• **What the task asks**: Take every line from the listing below that contains "center".

──────────

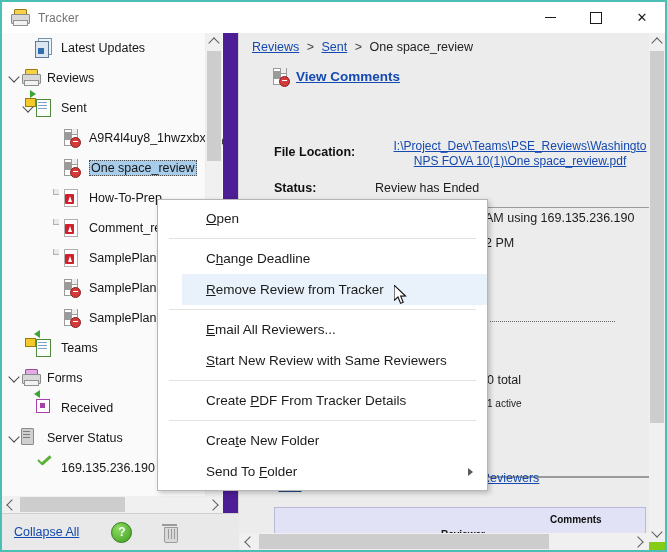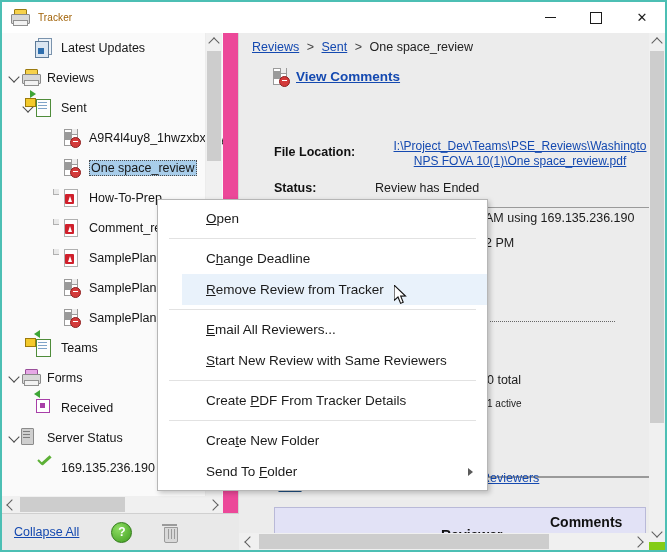--- a/index.html
+++ b/index.html
@@ -19,7 +19,7 @@
     display:flex;align-items:center;
   }
   .title-ico{width:22px;height:20px;margin-left:8px;margin-right:6px;position:relative;flex:none;}
-  .title-text{font-size:10px;color:#a16207;letter-spacing:.1px;}
+  .title-text{font-size:12px;color:#737373;letter-spacing:.1px;}
   .wbtns{position:absolute;right:0;top:0;display:flex;height:31px;}
   .wbtn{width:46px;height:31px;display:flex;align-items:center;justify-content:center;cursor:default;}
   .gl{font-size:13px;color:#1b1b1b;line-height:1;font-family:"DejaVu Sans",sans-serif;}

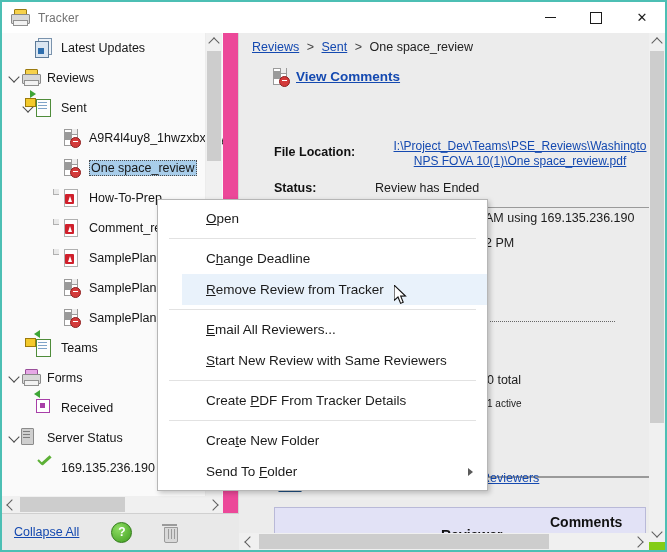--- a/index.html
+++ b/index.html
@@ -29,7 +29,7 @@
   
   .body{position:absolute;left:0;top:31px;width:663px;height:517px;background:#ffffff;}
   .sidebar{
-    position:absolute;left:0;top:0;width:237px;height:517px;background:#ec4899;
+    position:absolute;left:0;top:0;width:237px;height:517px;background:#4c1d95;
     border-right:1px solid #d4d4d4;box-sizing:border-box;
   }
   .tree{position:absolute;left:0;top:0;width:221px;height:480px;overflow:hidden;background:#fafafa;}

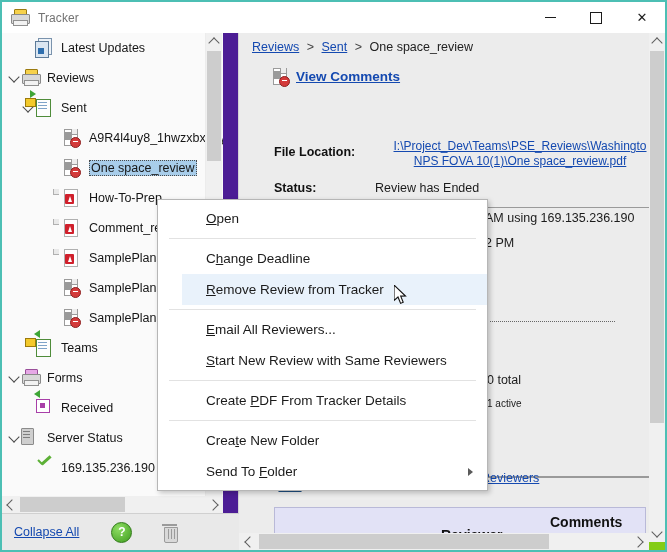--- a/index.html
+++ b/index.html
@@ -117,7 +117,7 @@
   .sect-line{position:absolute;left:0;width:426px;height:1px;background:#9a9a9a;}
   .panelgrey{position:absolute;left:0;width:426px;background:#ececec;}
   .tbl{position:absolute;left:35px;top:474px;width:372px;height:55px;background:#e2e2f6;border:1px solid #b9b9d8;box-sizing:border-box;}
-  .th{position:absolute;font-weight:bold;font-size:14px;color:#111;}
+  .th{position:absolute;font-weight:bold;font-size:10px;color:#111;}
   .dsb-h{position:absolute;left:0;bottom:0;width:410px;height:17px;background:#f0f0f0;}
   .dsb-h .thumb{position:absolute;left:20px;top:1px;width:290px;height:15px;background:#cdcdcd;}
   .dsb-v{position:absolute;right:0;top:0;width:16px;height:500px;background:#f0f0f0;}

──────────

• **Written solution**:
     display:flex;align-items:center;
   .wbtn{width:46px;height:31px;display:flex;align-items:center;justify-content:center;cursor:default;}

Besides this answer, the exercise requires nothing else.